WHAT NEEDS TO BE DONE: Look at each line of the listing. Copy those that hold the string "docs".
++++ WORKING DATA
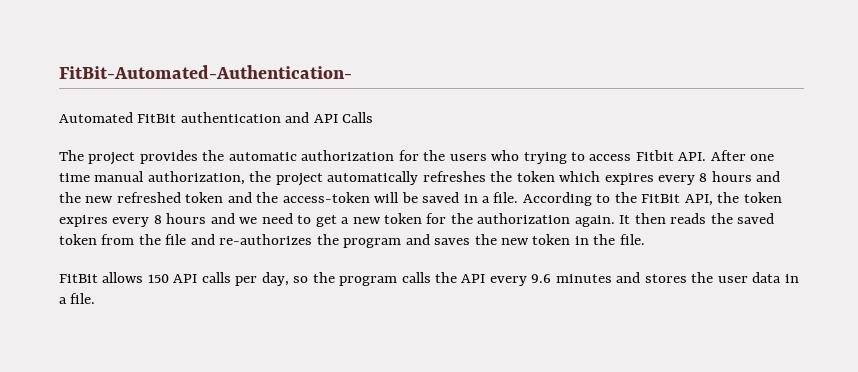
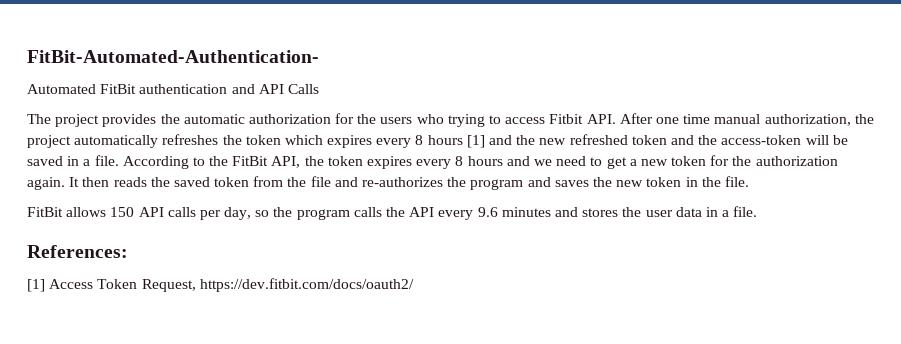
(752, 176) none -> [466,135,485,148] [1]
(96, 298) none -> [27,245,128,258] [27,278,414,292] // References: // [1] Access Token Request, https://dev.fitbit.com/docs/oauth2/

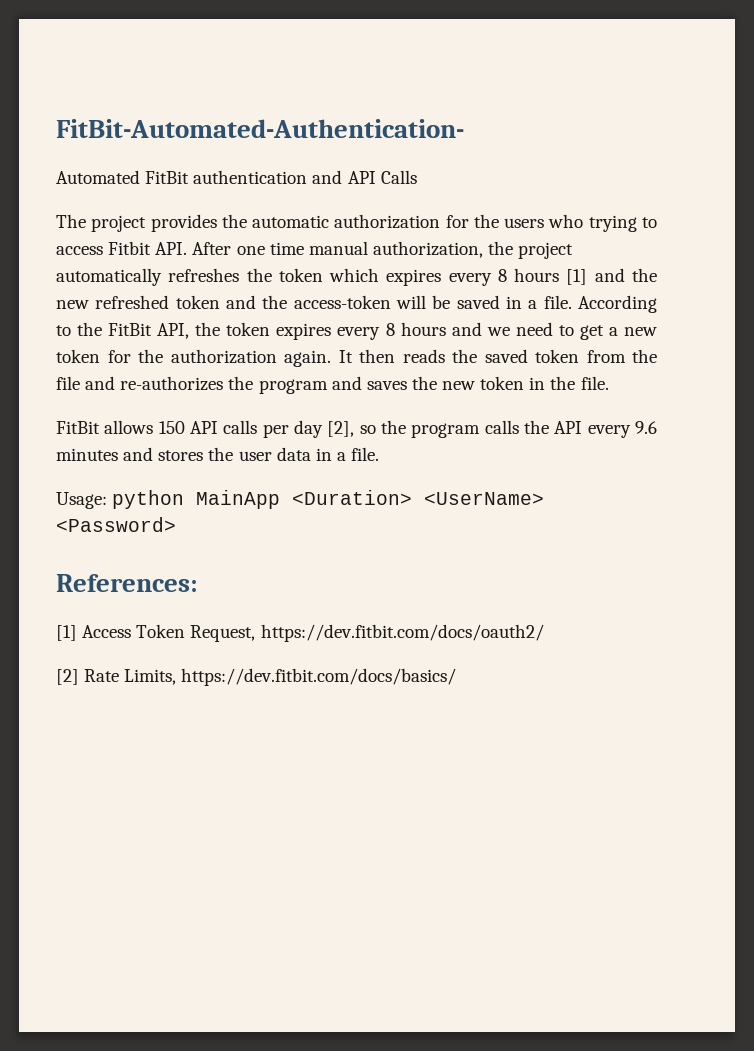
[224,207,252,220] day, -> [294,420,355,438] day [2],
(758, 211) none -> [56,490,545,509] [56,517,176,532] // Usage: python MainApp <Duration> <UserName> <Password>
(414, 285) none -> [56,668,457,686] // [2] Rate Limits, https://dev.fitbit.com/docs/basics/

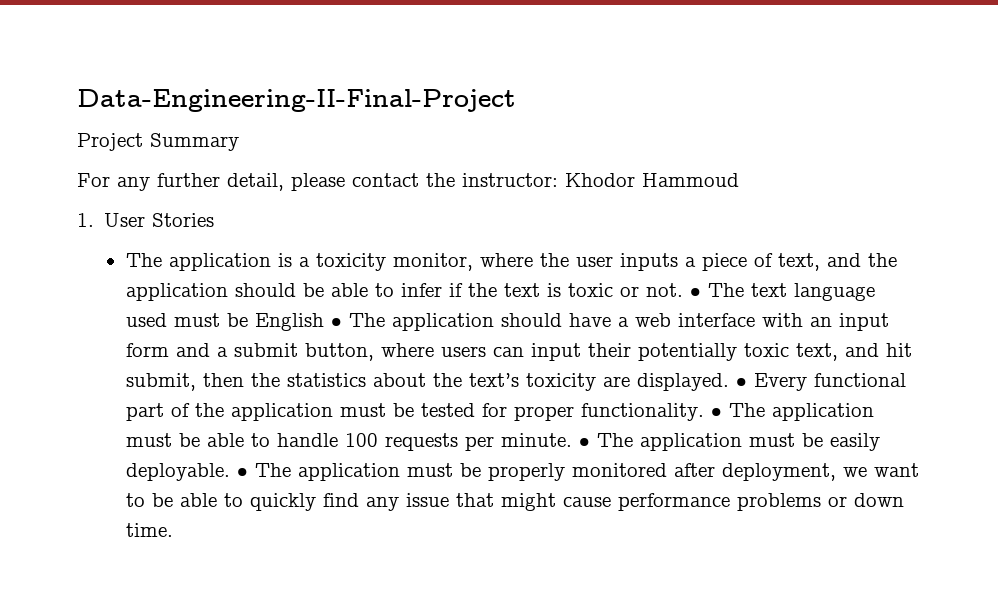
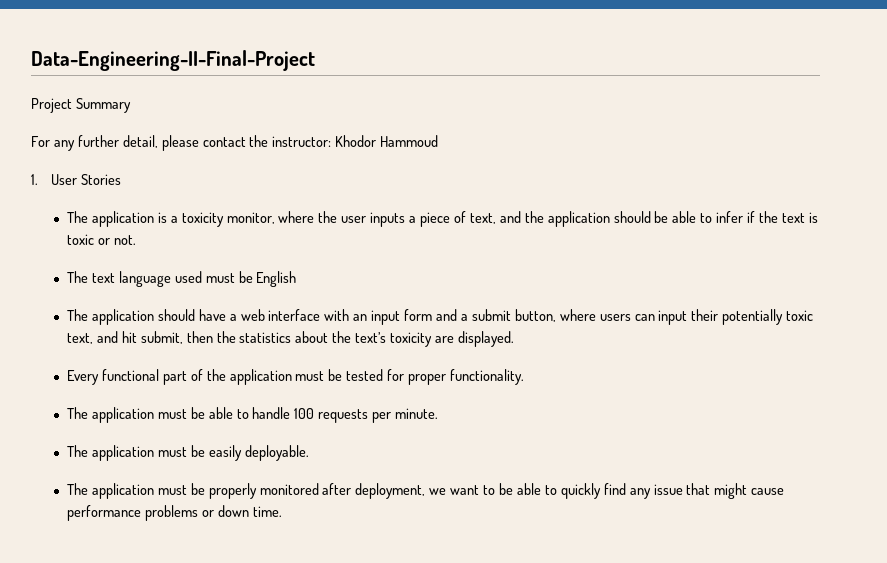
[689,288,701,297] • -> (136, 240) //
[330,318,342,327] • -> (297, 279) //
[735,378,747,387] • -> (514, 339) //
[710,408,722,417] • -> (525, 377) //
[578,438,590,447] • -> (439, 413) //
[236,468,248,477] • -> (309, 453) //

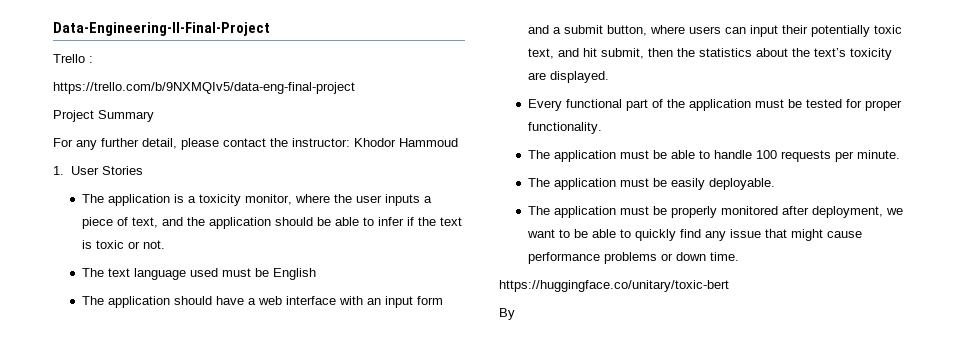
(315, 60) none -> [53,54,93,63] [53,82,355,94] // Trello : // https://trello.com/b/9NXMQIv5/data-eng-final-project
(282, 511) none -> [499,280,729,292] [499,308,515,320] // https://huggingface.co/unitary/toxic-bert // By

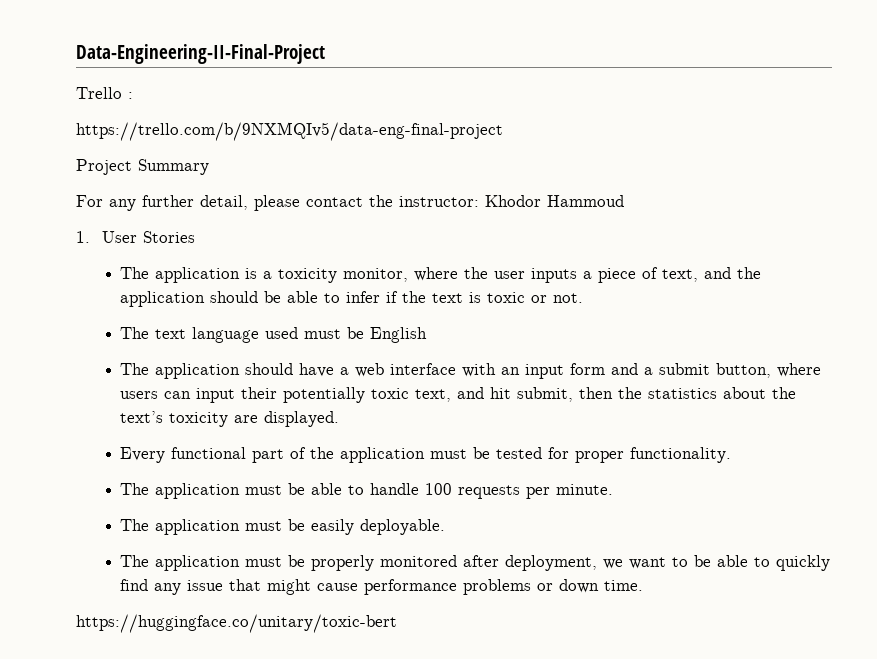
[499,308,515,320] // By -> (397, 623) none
++++++++
ANSWER TO THIS PROBLEM:
(96, 298) none -> [27,245,128,258] [27,278,414,292] // References: // [1] Access Token Request, https://dev.fitbit.com/docs/oauth2/
(414, 285) none -> [56,668,457,686] // [2] Rate Limits, https://dev.fitbit.com/docs/basics/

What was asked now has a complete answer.